PKU is a genetic disorder in which the enzyme phenylalanine hydroxylase (PAH), which helps our bodies break down phenylalanine (Phe), an amino acid found in foods, does not function properly. The result is high levels of phenylalanine in the blood. High levels of Phe are toxic to the brain and can lead to mental retardation, behavioral abnormalities, seizures, an inability to focus and organize information, and other neurologic complications.
“This new drug therapy represents hope for patients and families dealing with this difficult disease,” said Janet Woodcock, M.D., FDA’s deputy commissioner for scientific and medical programs, chief medical officer, and acting director of the Center for Drug Evaluation and Research. “Now, for the first time, there is a medical intervention to help patients and their families slow the devastating neurological effects of this disease.”
Kuvan was first granted orphan drug designation by the FDA in January 2004. A drug is eligible for orphan drug designation if it is intended to treat a disease or condition that affects less than 200,000 people in the United States. A drug is also eligible for orphan drug designation if it is intended to treat a disease of condition that affects more than 200,000 and there is no reasonable expectation that the cost of developing and making available a drug for the disease or condition will be recovered from sales of the drug.
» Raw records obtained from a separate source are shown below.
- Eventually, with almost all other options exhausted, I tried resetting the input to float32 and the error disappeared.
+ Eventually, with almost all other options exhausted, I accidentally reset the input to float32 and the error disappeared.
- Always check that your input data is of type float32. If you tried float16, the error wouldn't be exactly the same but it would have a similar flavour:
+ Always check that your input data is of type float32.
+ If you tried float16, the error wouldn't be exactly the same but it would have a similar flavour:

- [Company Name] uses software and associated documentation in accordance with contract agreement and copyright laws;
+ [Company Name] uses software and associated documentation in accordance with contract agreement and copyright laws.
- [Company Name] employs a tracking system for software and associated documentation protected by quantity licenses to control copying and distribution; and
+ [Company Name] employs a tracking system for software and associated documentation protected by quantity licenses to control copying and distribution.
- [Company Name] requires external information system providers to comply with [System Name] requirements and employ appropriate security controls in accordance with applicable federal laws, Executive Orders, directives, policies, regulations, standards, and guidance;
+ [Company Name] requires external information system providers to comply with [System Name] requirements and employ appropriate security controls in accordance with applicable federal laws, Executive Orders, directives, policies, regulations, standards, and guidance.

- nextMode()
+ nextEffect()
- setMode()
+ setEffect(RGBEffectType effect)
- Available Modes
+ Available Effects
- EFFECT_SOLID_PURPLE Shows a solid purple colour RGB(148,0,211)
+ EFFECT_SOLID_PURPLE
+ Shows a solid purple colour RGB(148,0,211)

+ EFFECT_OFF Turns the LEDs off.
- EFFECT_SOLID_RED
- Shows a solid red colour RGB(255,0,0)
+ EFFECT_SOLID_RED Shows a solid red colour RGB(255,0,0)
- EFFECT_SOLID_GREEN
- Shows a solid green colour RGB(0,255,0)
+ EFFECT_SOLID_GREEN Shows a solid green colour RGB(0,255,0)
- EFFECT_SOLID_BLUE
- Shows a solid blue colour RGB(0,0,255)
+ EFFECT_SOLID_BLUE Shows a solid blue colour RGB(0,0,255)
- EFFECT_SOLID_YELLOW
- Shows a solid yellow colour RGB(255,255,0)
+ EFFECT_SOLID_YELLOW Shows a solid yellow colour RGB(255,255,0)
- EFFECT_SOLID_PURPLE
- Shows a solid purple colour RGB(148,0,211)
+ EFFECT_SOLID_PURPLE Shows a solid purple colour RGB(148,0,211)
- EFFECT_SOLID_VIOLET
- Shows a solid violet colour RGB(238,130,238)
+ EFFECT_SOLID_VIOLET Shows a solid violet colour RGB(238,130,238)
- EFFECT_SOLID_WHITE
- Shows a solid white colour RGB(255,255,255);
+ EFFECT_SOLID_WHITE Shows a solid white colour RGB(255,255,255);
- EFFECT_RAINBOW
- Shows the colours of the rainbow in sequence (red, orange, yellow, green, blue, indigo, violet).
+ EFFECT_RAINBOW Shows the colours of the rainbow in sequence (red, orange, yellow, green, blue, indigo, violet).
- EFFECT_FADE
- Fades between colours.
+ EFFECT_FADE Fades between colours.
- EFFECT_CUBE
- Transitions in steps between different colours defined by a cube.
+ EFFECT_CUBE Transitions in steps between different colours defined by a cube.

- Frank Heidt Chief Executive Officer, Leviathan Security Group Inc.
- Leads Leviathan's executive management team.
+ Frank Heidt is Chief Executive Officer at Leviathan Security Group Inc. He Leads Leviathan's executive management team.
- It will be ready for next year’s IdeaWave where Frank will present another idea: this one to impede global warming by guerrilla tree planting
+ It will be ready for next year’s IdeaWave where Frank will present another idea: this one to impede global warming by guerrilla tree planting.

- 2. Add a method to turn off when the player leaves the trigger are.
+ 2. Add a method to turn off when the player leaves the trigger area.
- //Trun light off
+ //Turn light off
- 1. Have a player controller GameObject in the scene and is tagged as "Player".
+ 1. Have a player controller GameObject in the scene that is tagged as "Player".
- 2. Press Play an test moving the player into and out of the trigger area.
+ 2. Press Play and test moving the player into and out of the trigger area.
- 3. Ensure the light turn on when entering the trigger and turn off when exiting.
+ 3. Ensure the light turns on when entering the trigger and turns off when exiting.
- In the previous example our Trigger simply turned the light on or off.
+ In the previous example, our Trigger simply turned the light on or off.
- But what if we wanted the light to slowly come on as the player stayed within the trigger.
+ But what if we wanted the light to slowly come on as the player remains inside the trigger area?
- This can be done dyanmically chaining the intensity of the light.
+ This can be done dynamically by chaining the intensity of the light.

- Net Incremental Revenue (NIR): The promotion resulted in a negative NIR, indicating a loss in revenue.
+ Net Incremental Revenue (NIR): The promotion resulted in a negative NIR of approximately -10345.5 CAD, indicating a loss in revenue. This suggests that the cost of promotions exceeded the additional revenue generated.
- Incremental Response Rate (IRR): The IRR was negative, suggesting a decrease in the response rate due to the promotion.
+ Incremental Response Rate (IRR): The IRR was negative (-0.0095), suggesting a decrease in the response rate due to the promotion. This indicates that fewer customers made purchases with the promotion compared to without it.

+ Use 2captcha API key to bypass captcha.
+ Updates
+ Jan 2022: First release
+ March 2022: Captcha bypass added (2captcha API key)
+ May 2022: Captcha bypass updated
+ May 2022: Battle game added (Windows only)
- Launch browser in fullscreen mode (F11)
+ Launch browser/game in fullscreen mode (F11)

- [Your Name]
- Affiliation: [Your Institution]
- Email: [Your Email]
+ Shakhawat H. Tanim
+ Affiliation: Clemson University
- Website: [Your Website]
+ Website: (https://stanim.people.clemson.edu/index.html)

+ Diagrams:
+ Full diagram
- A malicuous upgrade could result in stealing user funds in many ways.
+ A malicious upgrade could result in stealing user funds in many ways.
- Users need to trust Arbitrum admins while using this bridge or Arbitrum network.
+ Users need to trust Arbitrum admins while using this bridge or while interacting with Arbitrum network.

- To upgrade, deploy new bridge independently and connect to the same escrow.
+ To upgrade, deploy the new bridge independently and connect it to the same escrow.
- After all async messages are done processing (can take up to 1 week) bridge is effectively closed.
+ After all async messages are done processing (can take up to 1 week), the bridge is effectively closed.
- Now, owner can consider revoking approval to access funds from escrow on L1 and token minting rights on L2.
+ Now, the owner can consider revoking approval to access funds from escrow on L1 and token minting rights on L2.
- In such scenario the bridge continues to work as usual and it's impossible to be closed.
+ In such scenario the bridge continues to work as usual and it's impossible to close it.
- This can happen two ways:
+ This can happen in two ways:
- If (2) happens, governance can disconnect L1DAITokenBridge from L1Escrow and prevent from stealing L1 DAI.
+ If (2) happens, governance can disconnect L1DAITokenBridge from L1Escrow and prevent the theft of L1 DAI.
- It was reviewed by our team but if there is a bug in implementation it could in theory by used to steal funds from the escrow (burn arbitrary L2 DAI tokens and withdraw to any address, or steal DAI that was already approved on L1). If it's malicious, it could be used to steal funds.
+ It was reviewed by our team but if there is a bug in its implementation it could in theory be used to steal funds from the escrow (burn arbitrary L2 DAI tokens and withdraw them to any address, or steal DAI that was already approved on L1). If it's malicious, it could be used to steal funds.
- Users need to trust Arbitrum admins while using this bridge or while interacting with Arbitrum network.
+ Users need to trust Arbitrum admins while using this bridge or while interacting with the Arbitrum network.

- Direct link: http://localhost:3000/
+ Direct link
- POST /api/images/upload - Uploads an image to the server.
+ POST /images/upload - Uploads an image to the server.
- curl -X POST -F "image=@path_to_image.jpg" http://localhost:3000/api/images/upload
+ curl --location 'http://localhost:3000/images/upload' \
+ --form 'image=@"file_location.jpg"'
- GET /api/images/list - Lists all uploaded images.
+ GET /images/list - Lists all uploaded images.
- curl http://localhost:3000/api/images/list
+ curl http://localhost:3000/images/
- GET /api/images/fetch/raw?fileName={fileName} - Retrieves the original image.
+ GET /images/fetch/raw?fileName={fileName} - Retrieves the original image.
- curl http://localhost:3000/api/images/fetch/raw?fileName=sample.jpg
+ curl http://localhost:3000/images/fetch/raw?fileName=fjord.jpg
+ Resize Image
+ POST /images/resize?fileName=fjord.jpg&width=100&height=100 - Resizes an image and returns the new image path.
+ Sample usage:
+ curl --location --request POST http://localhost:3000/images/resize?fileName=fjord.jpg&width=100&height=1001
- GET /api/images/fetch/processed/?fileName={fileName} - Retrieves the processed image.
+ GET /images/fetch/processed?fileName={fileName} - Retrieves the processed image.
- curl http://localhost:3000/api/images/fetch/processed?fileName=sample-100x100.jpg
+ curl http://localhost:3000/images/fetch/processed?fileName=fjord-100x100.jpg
In January, 2006 Kuvan was granted a fast track designation by FDA based on its potential to offer a significant advantage to patients over current treatment options. The Kuvan new drug application (NDA) also received a priority review by FDA.
Kuvan works by increasing PAH enzyme activity in PKU patients with some residual PAH enzyme function. This then leads to an increased breakdown (metabolism) of phenylalanine (Phe), resulting in lower levels of Phe in the blood.
Kuvan must be used in combination with a phenylalanine-restricted diet. A patient can override the effects of Kuvan by not following a Phe-restricted diet. Phenylalanine is present in foods that contain proteins such as meats, dairy and egg products.
Patients being treated with Kuvan must have their blood phenylalanine levels monitored frequently by their physicians or other health care professional to ensure their Phe levels are in the normal range. FDA also recommends patients work closely with a dietitian to manage their diets. In addition, the manufacturer will establish general disease registries for PKU to help FDA and physicians track how patients are doing on the medication around the world in order to monitor its safety, efficacy and any adverse events.
The safety and efficacy of Kuvan was demonstrated in four short-term (up to 30 weeks) clinical studies with 579 patients with the disease. The data from these studies supported the clinical effectiveness of Kuvan in the treatment of BH4-responsive PKU. The most common adverse events reported included headache, diarrhea, abdominal pain, upper respiratory tract infection and throat pain.
Kuvan was developed by BioMarin Pharmaceutical Inc. based in Novato, Calif. in partnership with Merck Serono, a division of Merck KGaA, Darmstadt, Germany.